Die Münchner Treugast Unternehmensberatung hat gemeinsam mit der BBG Consulting Kanig GmbH, Düsseldorf, den Betriebsvergleich Hotellerie und Gastronomie Deutschland 2003 veröffentlicht. Die aktuelle Studie gibt einen Überblick über die derzeitige Geschäftssituation in der Hotellerie und macht als Management-Instrument eine Kostenkontrolle und Vergleiche möglich. Unterteilt in Umsatzgruppen werden in dem Betriebsvergleich unter anderem Klein-, Mittelstands- und Großhotellerie, reine Gastronomiebetriebe, Pensionen und Boardinghouses getrennt voneinander untersucht und detailliert dargestellt. "Der Betriebsvergleich hebt sich in vielen Bereichen deutlich von der Vielzahl ähnlicher Werke ab", erklärt Treugast-Geschäftsführer Stephan Gerhard. Die Untersuchung operiert mit zwei Kontenrahmen und stellt absolut aktuelle Zahlen dar: Für die Vergleichswerte fanden nur Zahlen aus dem Jahr 2002 Verwendung. Die Aufbereitung der Daten erfolgte nach zwei Kontenrahmen: dem Uniform System of Accounts fort the Lodging Industry (USALI) sowie dem in Deutschland altbewährten Mittelstandskontenrahmen SKR 70. Neben empirischen Daten aus der Vergangenheit bezog das Rechercheteam ebenfalls die Einschätzung des laufenden Jahres 2003 in konkreten Prozenten aus den Budgets der Unternehmen mit ein.

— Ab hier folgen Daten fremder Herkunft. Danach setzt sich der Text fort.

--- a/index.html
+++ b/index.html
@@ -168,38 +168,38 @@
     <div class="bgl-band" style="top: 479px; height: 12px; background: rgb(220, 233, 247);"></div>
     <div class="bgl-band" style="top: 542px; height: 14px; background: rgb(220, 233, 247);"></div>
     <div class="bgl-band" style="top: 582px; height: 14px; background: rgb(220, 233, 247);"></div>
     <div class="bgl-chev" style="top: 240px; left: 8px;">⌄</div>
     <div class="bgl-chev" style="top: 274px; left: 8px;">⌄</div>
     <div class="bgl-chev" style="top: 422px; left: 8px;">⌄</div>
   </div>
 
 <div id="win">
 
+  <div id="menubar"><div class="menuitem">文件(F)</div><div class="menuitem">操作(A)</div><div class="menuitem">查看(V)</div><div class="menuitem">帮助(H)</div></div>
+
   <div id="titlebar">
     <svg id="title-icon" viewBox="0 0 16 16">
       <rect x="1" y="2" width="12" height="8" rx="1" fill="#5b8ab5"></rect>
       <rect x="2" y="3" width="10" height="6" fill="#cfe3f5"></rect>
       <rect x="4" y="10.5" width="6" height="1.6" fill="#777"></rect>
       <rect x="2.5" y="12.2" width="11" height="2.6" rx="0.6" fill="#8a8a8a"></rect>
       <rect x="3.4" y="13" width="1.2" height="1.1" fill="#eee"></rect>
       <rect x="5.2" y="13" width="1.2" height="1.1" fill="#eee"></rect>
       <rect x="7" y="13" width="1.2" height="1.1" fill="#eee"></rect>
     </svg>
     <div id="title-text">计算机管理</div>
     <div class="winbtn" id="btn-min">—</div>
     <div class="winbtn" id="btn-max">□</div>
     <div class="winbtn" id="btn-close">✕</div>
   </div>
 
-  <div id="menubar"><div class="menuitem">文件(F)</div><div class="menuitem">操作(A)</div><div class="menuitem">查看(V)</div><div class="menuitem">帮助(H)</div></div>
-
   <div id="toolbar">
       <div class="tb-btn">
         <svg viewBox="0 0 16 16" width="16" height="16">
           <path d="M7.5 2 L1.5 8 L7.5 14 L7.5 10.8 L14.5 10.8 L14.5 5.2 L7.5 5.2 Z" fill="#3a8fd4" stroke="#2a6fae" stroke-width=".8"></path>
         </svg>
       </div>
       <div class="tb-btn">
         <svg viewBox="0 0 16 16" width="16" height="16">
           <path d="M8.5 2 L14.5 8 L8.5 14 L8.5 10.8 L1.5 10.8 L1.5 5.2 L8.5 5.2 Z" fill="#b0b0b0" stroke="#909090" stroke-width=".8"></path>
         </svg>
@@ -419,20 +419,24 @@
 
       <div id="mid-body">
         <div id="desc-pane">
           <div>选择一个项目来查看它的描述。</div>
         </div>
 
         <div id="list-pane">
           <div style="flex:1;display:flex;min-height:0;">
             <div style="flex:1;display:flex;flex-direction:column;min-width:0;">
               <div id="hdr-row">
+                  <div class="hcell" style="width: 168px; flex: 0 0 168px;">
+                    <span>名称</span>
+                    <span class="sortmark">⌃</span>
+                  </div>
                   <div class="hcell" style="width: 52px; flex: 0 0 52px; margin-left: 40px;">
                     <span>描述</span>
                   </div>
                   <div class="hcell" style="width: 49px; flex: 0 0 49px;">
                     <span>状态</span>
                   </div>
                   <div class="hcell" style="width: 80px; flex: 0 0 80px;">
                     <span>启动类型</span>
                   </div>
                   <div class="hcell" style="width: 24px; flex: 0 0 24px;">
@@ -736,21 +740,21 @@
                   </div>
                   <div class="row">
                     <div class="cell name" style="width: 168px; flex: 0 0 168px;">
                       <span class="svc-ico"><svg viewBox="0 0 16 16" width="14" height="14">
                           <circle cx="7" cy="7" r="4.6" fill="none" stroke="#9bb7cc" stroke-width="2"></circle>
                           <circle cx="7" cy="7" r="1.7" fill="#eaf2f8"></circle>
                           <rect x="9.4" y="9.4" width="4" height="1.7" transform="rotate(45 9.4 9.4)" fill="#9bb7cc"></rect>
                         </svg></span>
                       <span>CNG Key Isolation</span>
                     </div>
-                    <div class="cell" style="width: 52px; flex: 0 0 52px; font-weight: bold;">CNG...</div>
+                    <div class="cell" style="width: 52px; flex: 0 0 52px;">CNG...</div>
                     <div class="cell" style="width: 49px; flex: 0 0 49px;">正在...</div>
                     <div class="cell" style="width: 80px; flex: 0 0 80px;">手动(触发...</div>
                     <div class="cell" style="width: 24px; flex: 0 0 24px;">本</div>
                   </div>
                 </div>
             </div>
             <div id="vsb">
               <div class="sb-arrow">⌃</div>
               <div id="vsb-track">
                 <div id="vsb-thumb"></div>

Einige zentrale Ergebnisse der Untersuchung: Die beste Umsatzrendite (24,3 bis 26,8 Prozent) aller Gruppen zeigen die Hotels garni mit einem Umsatz bis 600.000 Euro. Auch in der Gruppe ab 601.000 Euro Umsatz sind die Budgets der Hotel garni positiv. In der Kleinhotellerie sorgen die verhältnismäßig hohen anlagebedingten Aufwendungen für ein unzureichendes Betriebesergebnis. In der Mittelstandshotellerie könnte das Streben der Unternehmer nach teuren Service-Verbesserungen die Existenz des Betriebs gefährden, dennoch liegt die Umsatzrendite dort derzeit bei akzeptablen drei bis acht Prozent. Die Großhotellerie mit einem Beherbergungsanteil von über 55 Prozent schloss das vergangene Jahr trotz einer prozentual hohen Pacht erfolgreich ab - mit einer Auslastung von mehr als 60 Prozent. Ein echtes Wachstumssegment wird von vielen im Bereich der Boardinghäuser gesehen. Die Wellnesshotels - mit einem großen Anteil Sonstiger Umsätze - glänzen durch eine auffällig hohe Auslastung, die auch im Jahr 2002 über 70 Prozent lag. In der Gastronomie bietet die Gruppe mit einem Umsatz bis 500.000 Euro ein prozentual ordentliches Ergebnis (12,2 bis 17,7 Prozent), die in erster Linie auf die hohe Produktivität der Mitarbeiter bei gleichzeitig sehr tiefem Lohnniveau zurückzuführen ist.